Similarly to how the distribution function represents a cumulative density, 
the .vocab[cumulative hazard] is given similarly as:

`\begin{align*}
\Lambda(t) = \int_0^t \lambda(u)du
\end{align*}`

.question[
- Intuitively, what is `\(\Lambda(0)\)`?
- Must `\(\Lambda(t)\)` be non-decreasing? Explain.
- What is `\(\lim_{t\to \infty} \Lambda(t)\)`? Explain.
]

---

### Hazard and survival

`\begin{align*}
\lambda(t) &= \lim_{dt \to 0^+} \frac{P(t \le T < t + dt | T \ge t)}{dt} \\
&= \lim_{dt \to 0^+} \frac{P(t \le T < t + dt, T \ge t)/P(T \ge t)}{dt} \\
&= \lim_{dt \to 0^+} \frac{P(t \le T < t + dt)/P(T \ge t)}{dt}\\
&= \frac{f(t)}{S(t)}
\end{align*}`

.question[
Show that `\(\Lambda(t) = -\log(S(t))\)`.

As a hint, use the chain rule to express `\(\lambda(t)\)` as a function of `\(S(t)\)`, then integrate both sides from `\(0\)` to `\(t\)`.
]

---

### Hazard and survival

.question[
Consider a distribution with *constant* hazard, such that `\(\lambda(t) = c\)` for all times `\(t\)`.

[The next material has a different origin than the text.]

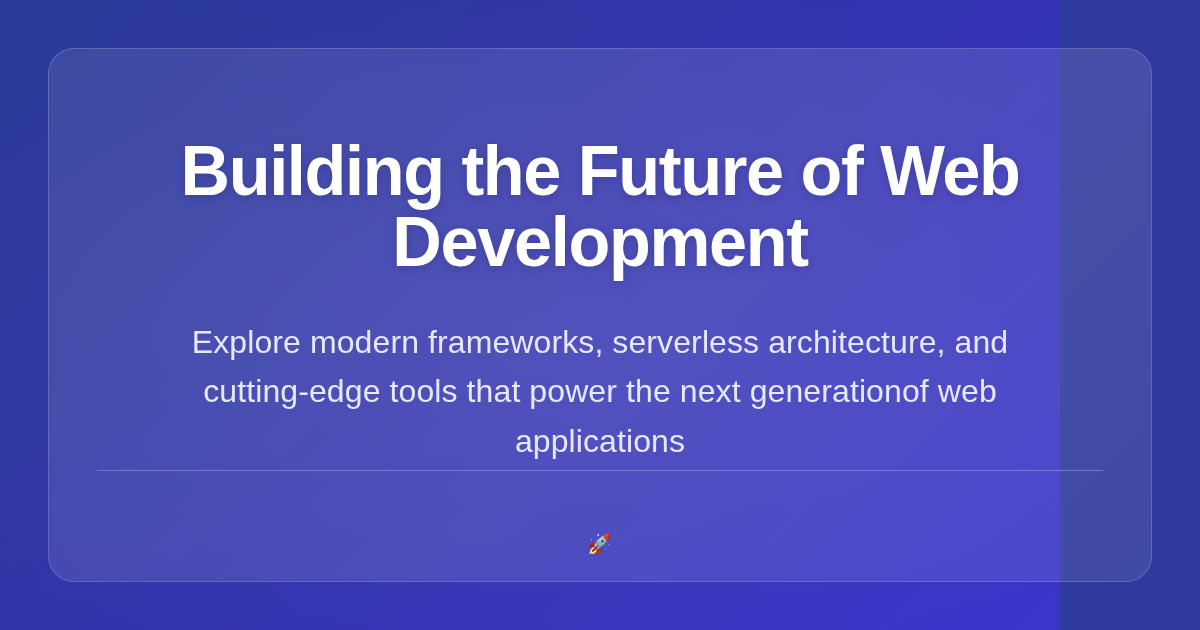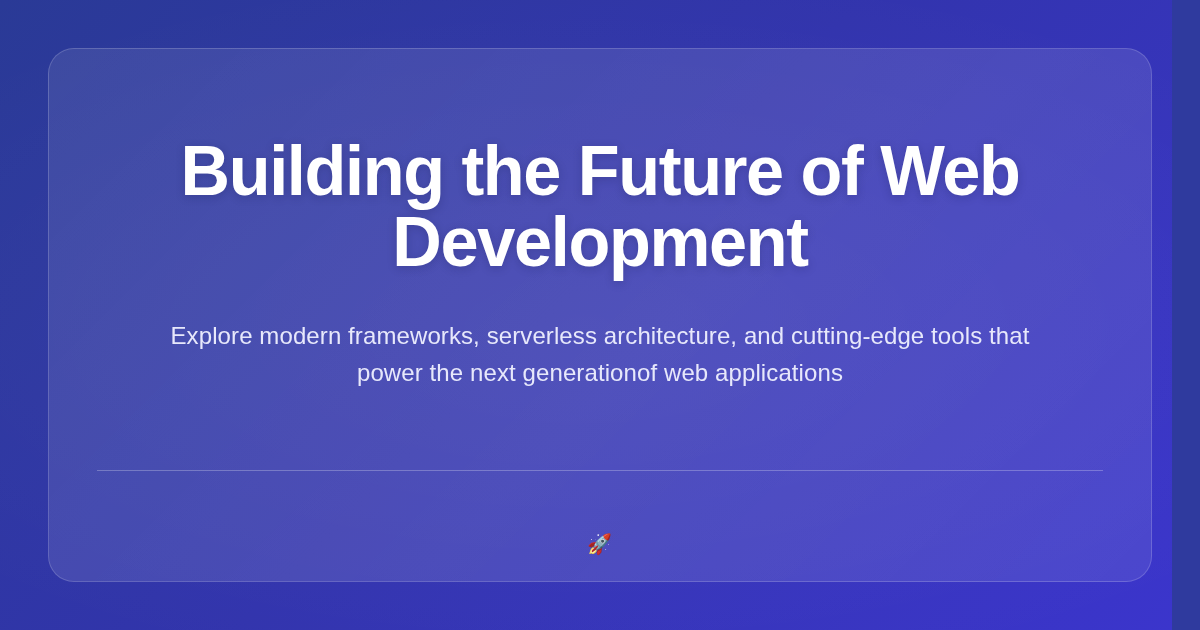"Building the Future of Web" #og-canvas { width: 1172px -> 1060px }
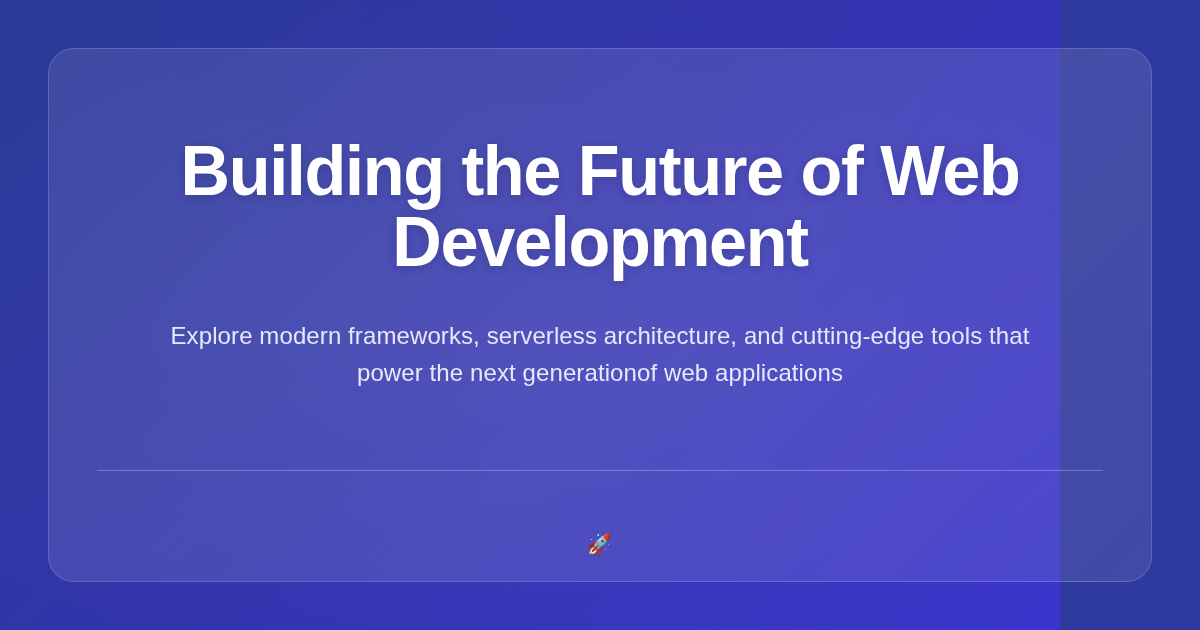"Explore modern frameworks, serverless" .subtitle { font-size: 24px -> 32px }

- What is the density function associated with this hazard? 
- Can you think of a real-world example of such a situation?
]

---

### A potential issue

.question[
What is wrong with the general statement `\(f(t) = \frac{dF(t)}{dt}\)` for all distributions? (we actually glossed over this when relating `\(\Lambda(t)\)` to `\(S(t)\)` as well)
]

---

### Being more correct

Let `\(F(t)\)` be a non-decreasing càdlàg function with countably many jumps at `\(t_1, t_2, \cdots\)`

---

### Being more correct

Define `\(\Delta F(t_j) = F(t_j) - F(t_j^-) > 0\)`. Then we can "always" write

`\begin{align*}
F(t) = \int_0^t f(u)d(u) + \sum_{j: t_j \le t}\Delta F(t_j),
\end{align*}`

regardless of whether there are discontinuity points in `\((0, t]\)`.

.question[
What does the above expression mean in plain English?
]